**WHAT IS REQUIRED**
Return each line of the data below that contains the string "footer".

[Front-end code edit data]
================================
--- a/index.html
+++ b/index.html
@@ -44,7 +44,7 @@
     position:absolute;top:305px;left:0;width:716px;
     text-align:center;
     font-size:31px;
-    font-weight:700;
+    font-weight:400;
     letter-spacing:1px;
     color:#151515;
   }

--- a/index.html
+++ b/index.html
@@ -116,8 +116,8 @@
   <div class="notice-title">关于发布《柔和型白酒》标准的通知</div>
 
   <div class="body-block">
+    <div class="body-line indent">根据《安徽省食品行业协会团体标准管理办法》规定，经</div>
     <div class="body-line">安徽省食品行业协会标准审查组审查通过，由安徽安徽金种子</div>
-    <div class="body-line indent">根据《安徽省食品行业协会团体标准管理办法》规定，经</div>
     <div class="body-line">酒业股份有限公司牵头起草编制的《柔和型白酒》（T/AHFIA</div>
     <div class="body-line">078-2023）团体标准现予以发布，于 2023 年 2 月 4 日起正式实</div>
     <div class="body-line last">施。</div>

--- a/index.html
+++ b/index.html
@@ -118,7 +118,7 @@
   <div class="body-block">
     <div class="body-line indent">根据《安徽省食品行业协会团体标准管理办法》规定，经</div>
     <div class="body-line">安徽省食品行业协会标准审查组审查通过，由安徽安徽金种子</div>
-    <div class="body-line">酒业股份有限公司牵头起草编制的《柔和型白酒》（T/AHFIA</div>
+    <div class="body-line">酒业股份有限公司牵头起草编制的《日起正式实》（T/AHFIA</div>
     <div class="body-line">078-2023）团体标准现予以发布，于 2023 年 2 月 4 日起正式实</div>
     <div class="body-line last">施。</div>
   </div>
================================
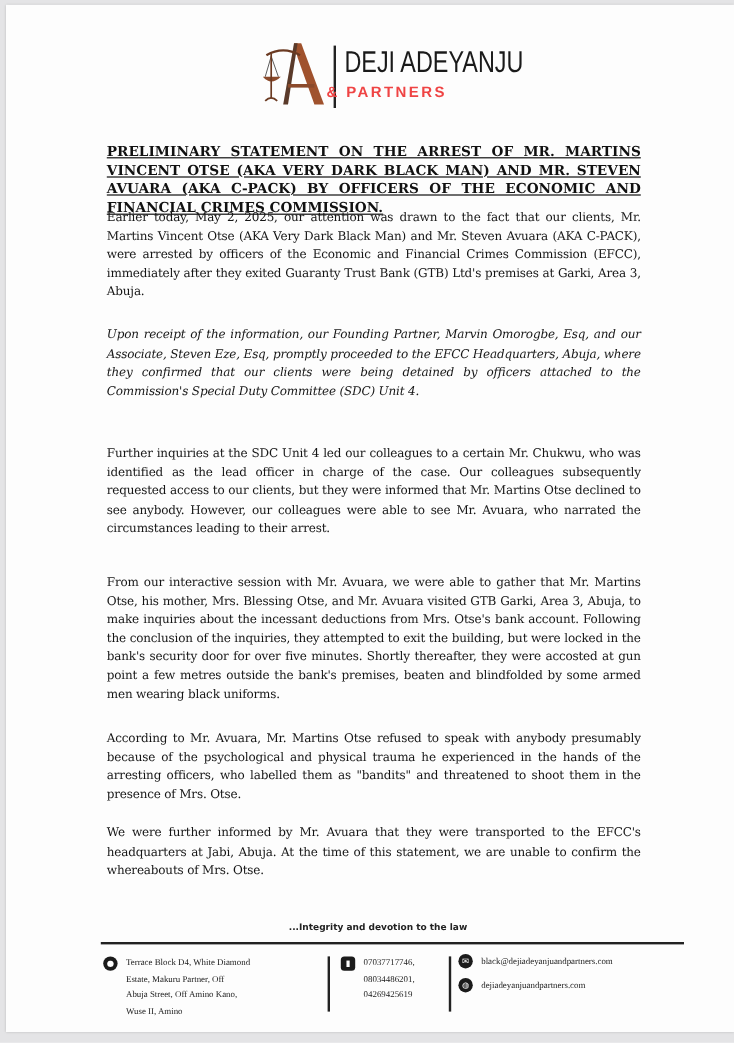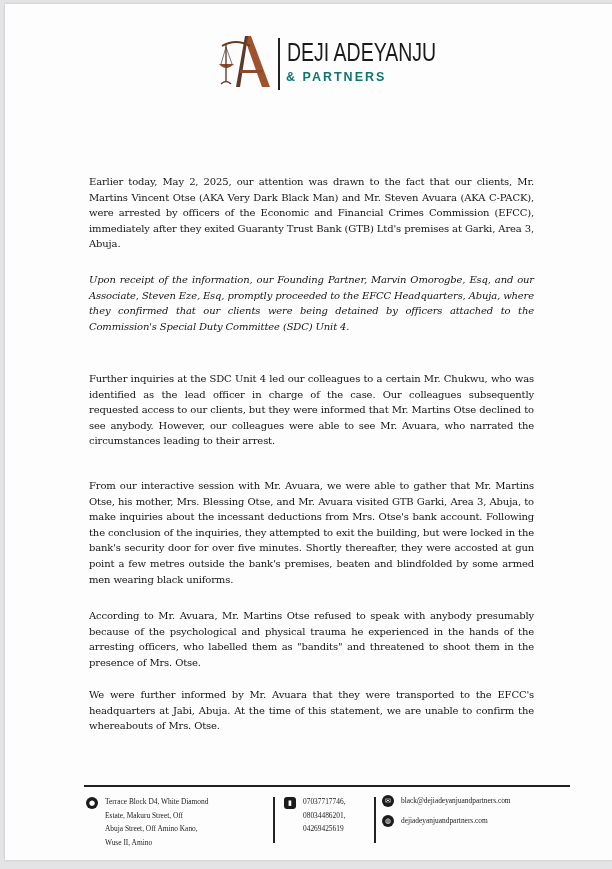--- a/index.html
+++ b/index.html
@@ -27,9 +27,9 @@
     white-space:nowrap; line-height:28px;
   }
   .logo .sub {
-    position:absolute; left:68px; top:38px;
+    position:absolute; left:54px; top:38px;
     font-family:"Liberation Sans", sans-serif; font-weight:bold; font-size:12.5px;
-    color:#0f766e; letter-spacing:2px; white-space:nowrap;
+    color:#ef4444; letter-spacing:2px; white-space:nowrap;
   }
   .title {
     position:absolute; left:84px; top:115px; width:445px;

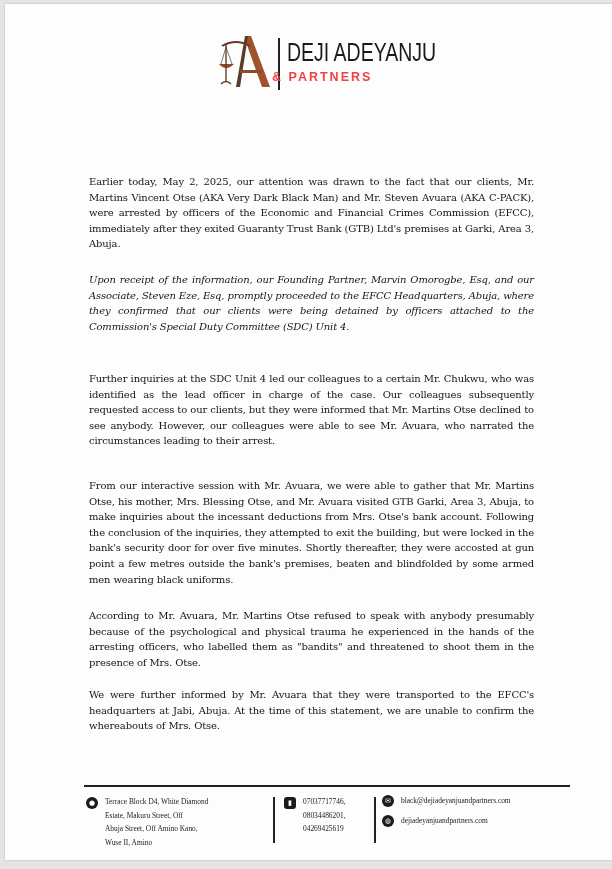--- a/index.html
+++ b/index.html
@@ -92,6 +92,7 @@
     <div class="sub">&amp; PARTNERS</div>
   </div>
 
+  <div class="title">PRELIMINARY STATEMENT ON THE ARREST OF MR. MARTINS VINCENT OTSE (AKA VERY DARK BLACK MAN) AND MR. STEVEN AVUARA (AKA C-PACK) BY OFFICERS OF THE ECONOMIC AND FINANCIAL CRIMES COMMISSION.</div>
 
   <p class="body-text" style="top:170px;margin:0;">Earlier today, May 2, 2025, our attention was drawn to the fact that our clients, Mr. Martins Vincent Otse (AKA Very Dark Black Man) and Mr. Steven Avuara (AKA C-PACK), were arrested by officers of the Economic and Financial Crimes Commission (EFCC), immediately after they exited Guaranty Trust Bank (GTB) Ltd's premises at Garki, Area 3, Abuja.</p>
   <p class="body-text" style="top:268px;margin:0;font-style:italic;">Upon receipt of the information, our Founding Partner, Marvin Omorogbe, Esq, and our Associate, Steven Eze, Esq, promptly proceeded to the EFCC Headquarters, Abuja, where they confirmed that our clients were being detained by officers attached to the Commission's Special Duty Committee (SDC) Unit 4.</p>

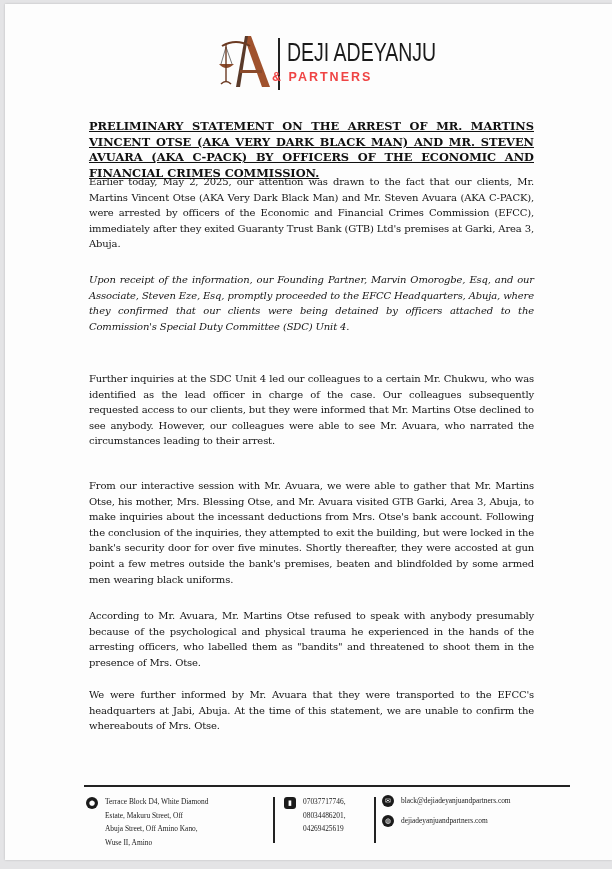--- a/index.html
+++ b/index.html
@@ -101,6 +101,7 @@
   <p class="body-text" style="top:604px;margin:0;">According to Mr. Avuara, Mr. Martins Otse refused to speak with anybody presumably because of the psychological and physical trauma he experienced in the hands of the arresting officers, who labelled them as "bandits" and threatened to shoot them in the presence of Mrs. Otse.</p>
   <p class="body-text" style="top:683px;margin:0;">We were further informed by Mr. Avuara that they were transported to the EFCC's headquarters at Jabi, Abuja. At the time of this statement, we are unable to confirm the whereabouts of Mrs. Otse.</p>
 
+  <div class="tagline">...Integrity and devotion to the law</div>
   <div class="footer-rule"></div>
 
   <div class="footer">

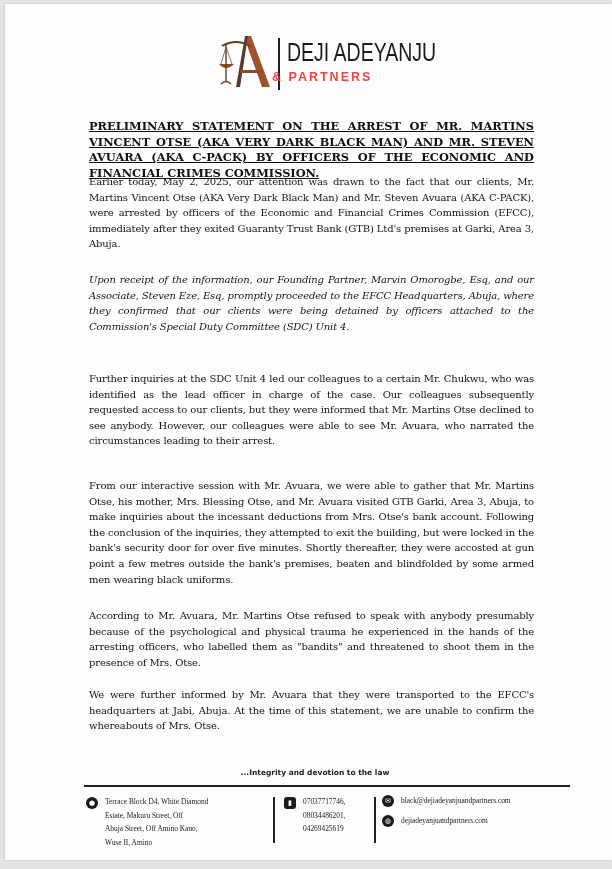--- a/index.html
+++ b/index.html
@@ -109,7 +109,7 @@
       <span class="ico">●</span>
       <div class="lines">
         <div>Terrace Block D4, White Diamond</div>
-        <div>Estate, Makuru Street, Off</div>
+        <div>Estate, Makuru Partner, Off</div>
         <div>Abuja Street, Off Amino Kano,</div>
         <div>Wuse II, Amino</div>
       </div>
================================
**ANSWER TO THE PROBLEM**
   <div class="footer-rule"></div>
   <div class="footer">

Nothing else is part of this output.